Every line from the one with "If you have" to the one with "(can generate YAML)", including those two, is to be copied exactly; all other lines of the entries below are left out.

══ Data shown ══

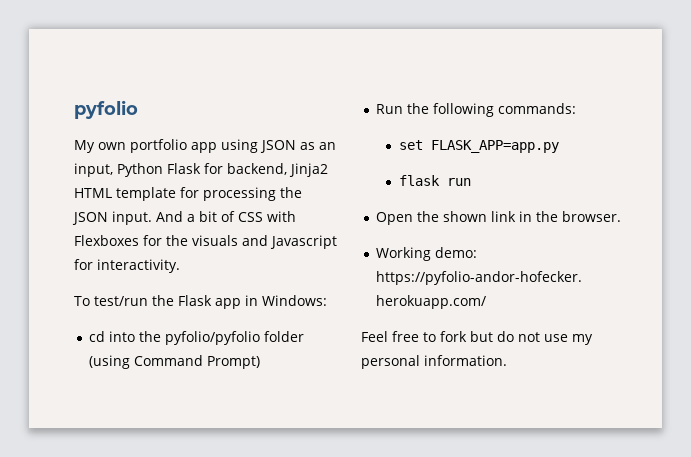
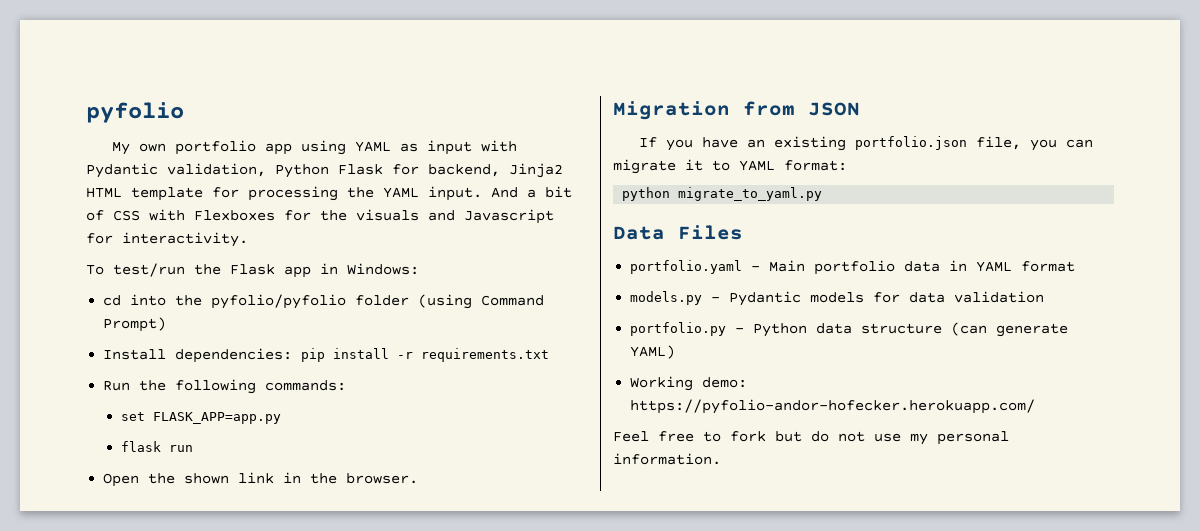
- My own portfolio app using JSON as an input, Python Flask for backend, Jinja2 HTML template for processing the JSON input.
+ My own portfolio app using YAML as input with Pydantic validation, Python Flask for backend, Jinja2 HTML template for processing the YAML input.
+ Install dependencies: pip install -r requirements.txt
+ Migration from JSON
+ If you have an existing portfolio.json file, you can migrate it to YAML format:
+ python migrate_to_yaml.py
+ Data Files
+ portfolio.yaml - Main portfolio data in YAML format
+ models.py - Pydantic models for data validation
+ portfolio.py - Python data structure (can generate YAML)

═══
══ Data shown ══

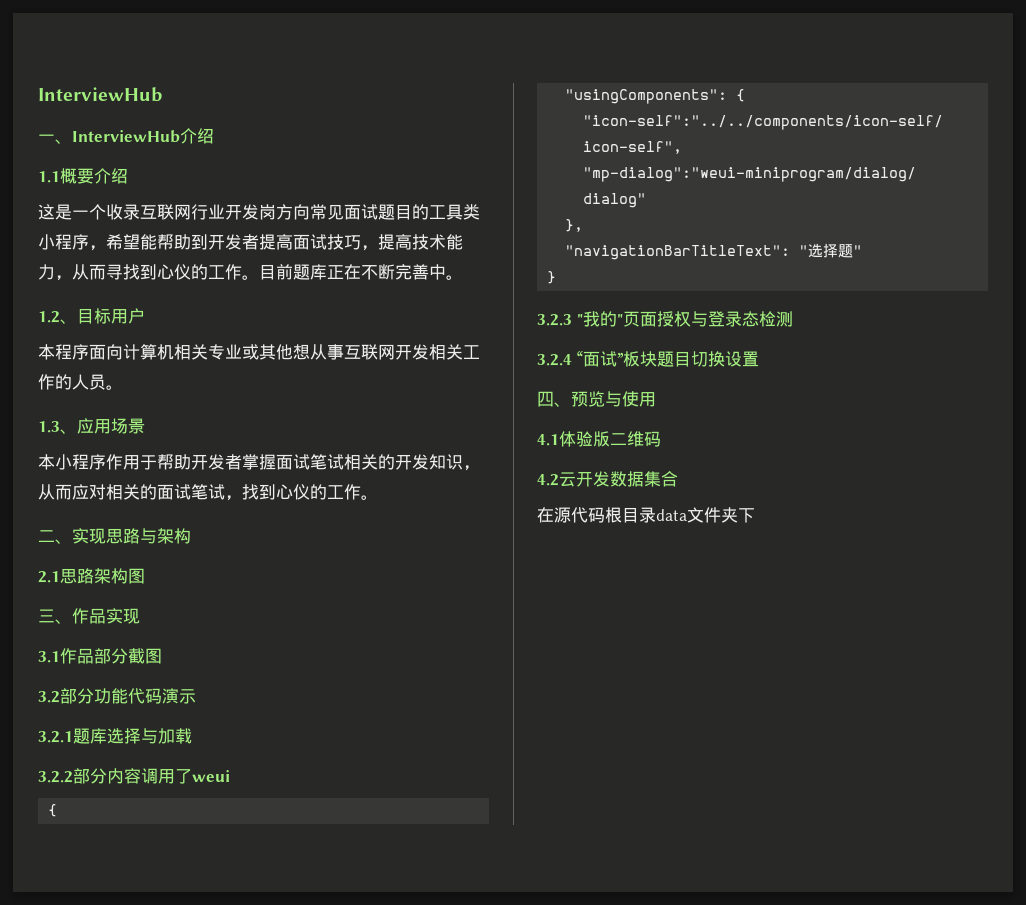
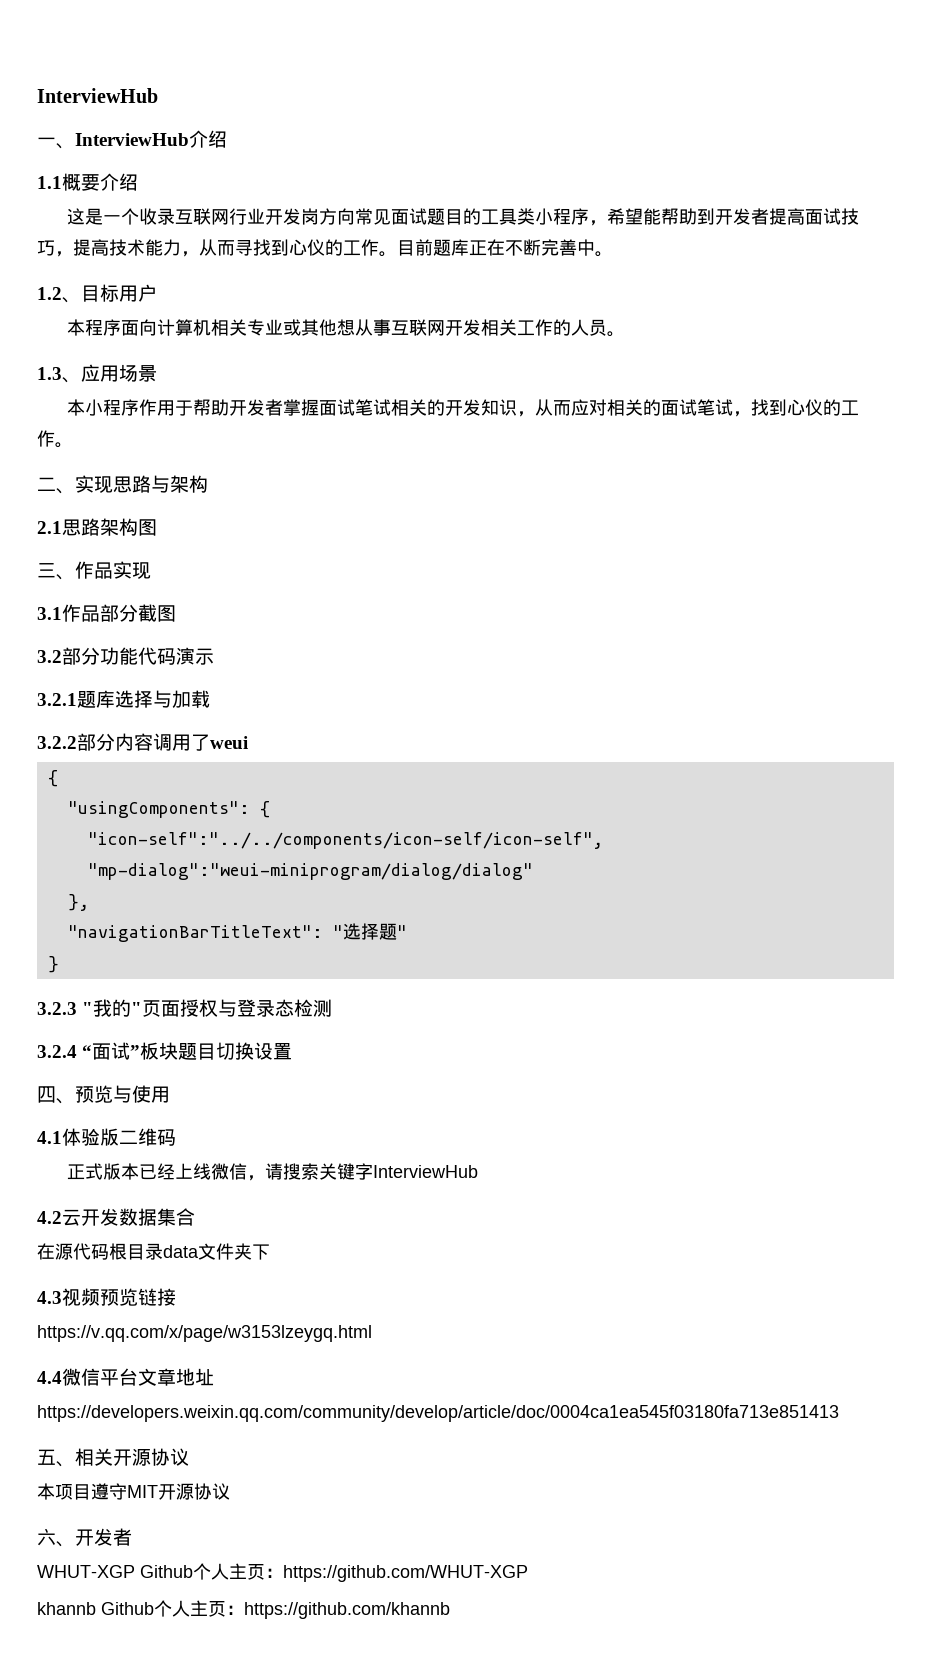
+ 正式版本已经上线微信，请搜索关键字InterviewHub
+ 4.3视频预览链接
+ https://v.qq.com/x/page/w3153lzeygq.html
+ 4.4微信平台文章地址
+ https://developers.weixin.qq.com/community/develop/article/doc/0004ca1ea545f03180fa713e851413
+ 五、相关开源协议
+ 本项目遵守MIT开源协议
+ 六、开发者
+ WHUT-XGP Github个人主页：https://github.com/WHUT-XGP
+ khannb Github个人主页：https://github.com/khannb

═══
══ Data shown ══

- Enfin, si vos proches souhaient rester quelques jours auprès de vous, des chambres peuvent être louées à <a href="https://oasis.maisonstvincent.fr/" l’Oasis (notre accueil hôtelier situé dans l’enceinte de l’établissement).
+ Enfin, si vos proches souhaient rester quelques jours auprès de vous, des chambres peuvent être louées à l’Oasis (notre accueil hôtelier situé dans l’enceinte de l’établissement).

═══

Expected answer -
+ If you have an existing portfolio.json file, you can migrate it to YAML format:
+ python migrate_to_yaml.py
+ Data Files
+ portfolio.yaml - Main portfolio data in YAML format
+ models.py - Pydantic models for data validation
+ portfolio.py - Python data structure (can generate YAML)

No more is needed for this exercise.